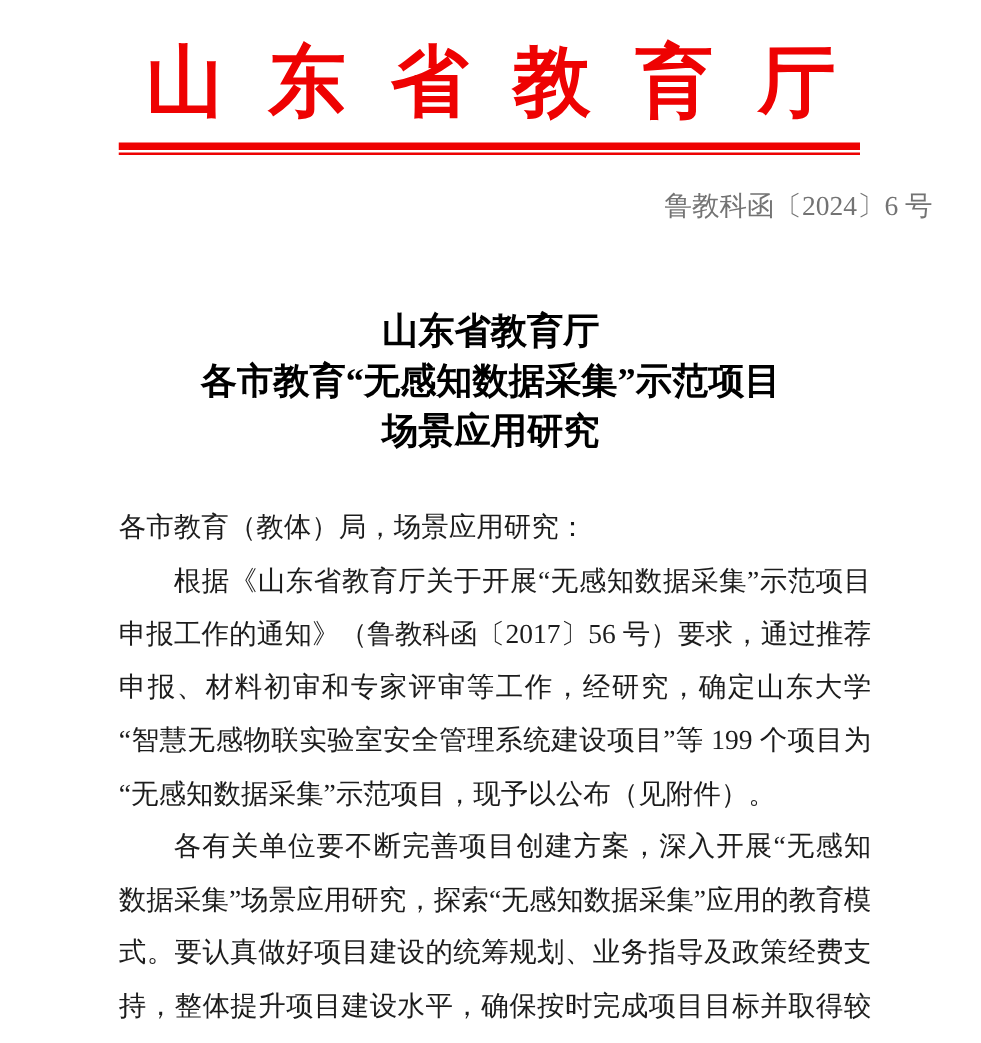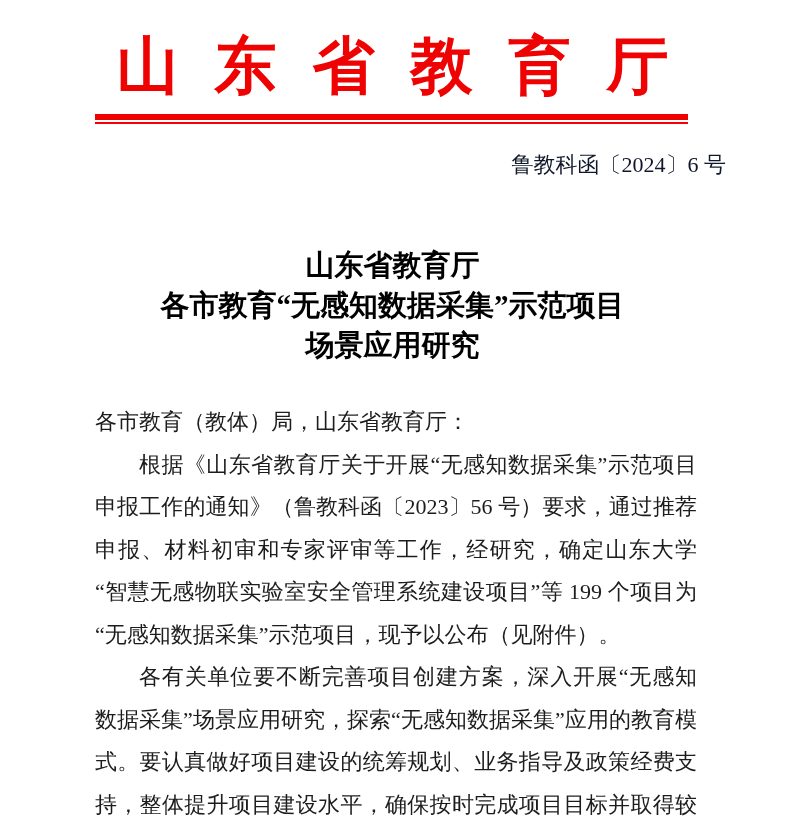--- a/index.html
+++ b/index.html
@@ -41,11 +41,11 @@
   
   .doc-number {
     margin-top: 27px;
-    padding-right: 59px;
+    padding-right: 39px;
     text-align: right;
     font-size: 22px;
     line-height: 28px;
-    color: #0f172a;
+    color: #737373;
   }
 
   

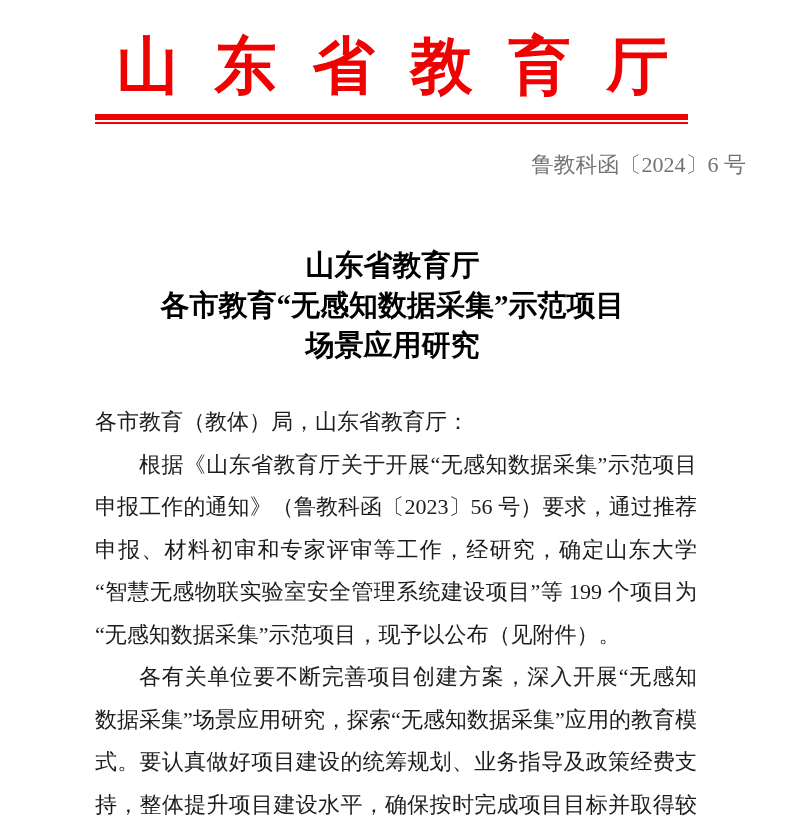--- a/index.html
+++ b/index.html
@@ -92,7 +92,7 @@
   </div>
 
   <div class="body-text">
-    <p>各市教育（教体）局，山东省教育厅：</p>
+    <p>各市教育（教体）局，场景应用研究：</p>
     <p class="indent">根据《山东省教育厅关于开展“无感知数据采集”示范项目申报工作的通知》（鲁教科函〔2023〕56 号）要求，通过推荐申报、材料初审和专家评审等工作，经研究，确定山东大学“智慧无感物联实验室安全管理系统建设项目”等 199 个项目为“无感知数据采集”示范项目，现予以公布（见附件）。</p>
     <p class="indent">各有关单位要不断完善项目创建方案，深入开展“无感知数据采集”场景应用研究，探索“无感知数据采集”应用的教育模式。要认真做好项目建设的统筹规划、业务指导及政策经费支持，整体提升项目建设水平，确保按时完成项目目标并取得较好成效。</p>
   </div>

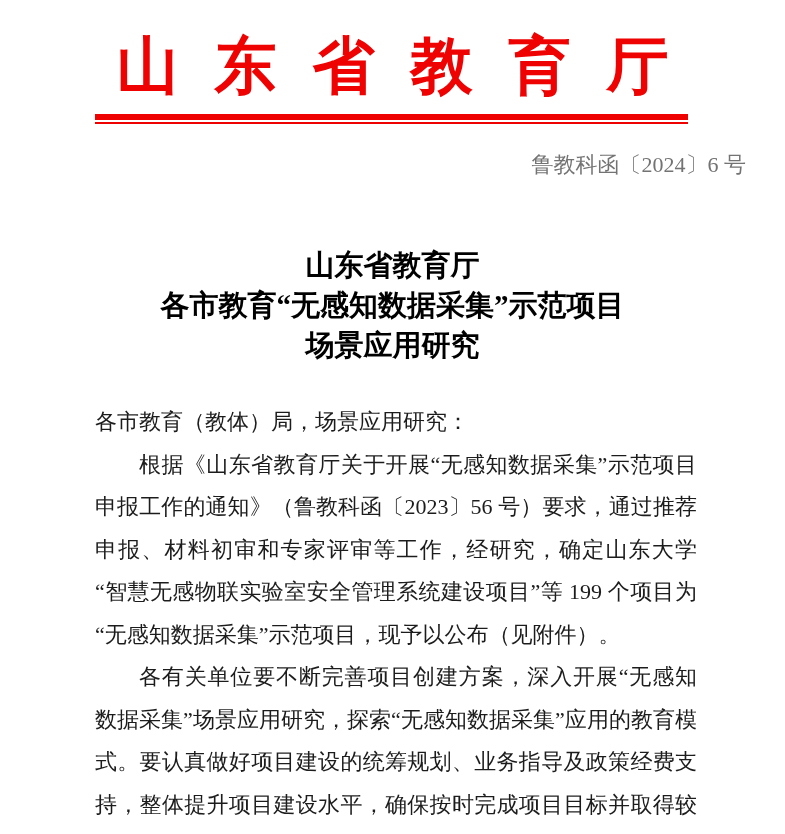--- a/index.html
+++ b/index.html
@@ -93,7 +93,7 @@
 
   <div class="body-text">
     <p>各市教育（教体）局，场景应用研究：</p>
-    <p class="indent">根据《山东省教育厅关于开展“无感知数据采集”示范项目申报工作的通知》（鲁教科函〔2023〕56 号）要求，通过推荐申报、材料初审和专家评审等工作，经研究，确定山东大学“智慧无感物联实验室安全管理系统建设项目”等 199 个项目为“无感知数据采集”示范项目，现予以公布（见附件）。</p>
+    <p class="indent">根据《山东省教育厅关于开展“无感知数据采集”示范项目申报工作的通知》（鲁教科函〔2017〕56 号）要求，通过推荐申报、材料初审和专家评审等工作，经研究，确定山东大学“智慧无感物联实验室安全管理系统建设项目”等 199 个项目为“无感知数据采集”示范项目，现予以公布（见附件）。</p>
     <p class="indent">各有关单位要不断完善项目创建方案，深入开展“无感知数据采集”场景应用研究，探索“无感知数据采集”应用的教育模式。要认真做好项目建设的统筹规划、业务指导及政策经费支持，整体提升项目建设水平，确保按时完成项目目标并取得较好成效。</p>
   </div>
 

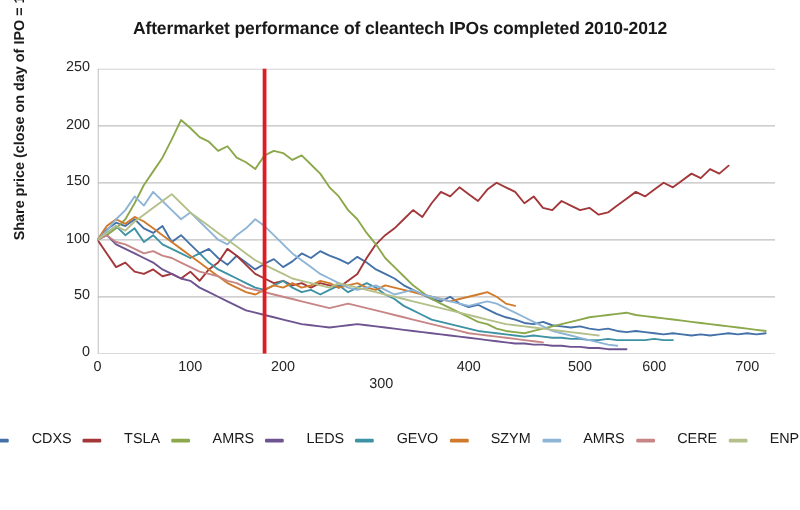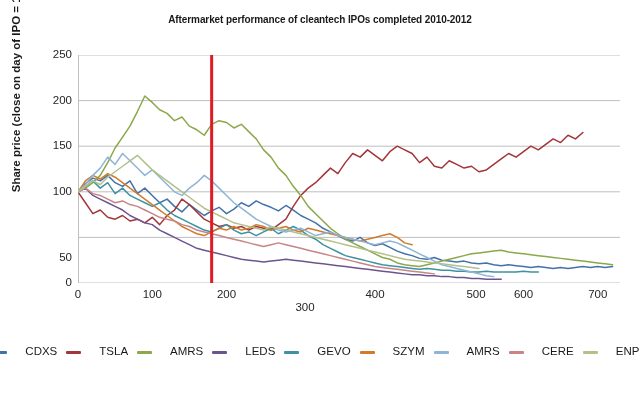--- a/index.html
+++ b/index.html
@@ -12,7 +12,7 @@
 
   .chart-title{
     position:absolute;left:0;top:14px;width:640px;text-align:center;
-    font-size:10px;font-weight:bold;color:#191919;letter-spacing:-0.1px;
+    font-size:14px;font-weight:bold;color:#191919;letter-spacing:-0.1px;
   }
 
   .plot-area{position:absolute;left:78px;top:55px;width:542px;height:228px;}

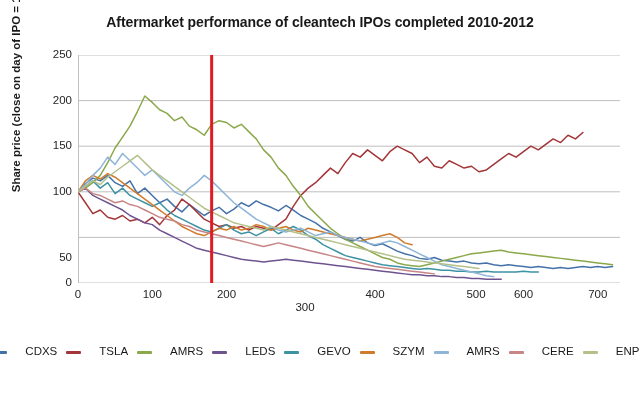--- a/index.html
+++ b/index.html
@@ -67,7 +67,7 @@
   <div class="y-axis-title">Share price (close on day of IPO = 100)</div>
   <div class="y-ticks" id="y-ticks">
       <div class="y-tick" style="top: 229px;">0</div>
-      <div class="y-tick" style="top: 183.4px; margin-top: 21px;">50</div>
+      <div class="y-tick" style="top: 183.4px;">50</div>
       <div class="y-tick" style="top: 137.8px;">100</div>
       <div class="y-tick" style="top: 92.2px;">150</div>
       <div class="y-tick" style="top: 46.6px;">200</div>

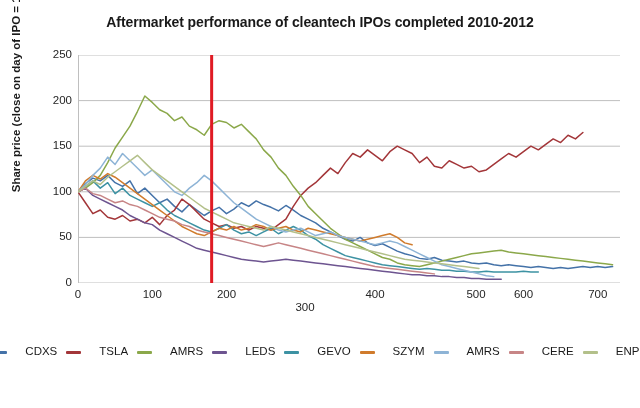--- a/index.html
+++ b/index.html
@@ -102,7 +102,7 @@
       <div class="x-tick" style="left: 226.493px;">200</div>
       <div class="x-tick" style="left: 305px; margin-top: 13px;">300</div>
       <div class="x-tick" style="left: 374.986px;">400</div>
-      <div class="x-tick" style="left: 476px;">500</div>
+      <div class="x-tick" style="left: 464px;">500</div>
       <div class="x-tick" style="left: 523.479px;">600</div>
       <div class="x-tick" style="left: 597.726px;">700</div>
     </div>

====================

* **Work instructions**
If a line in the material contains "spacing", show it.

* **Written solution**
-    font-size:10px;font-weight:bold;color:#191919;letter-spacing:-0.1px;
+    font-size:14px;font-weight:bold;color:#191919;letter-spacing:-0.1px;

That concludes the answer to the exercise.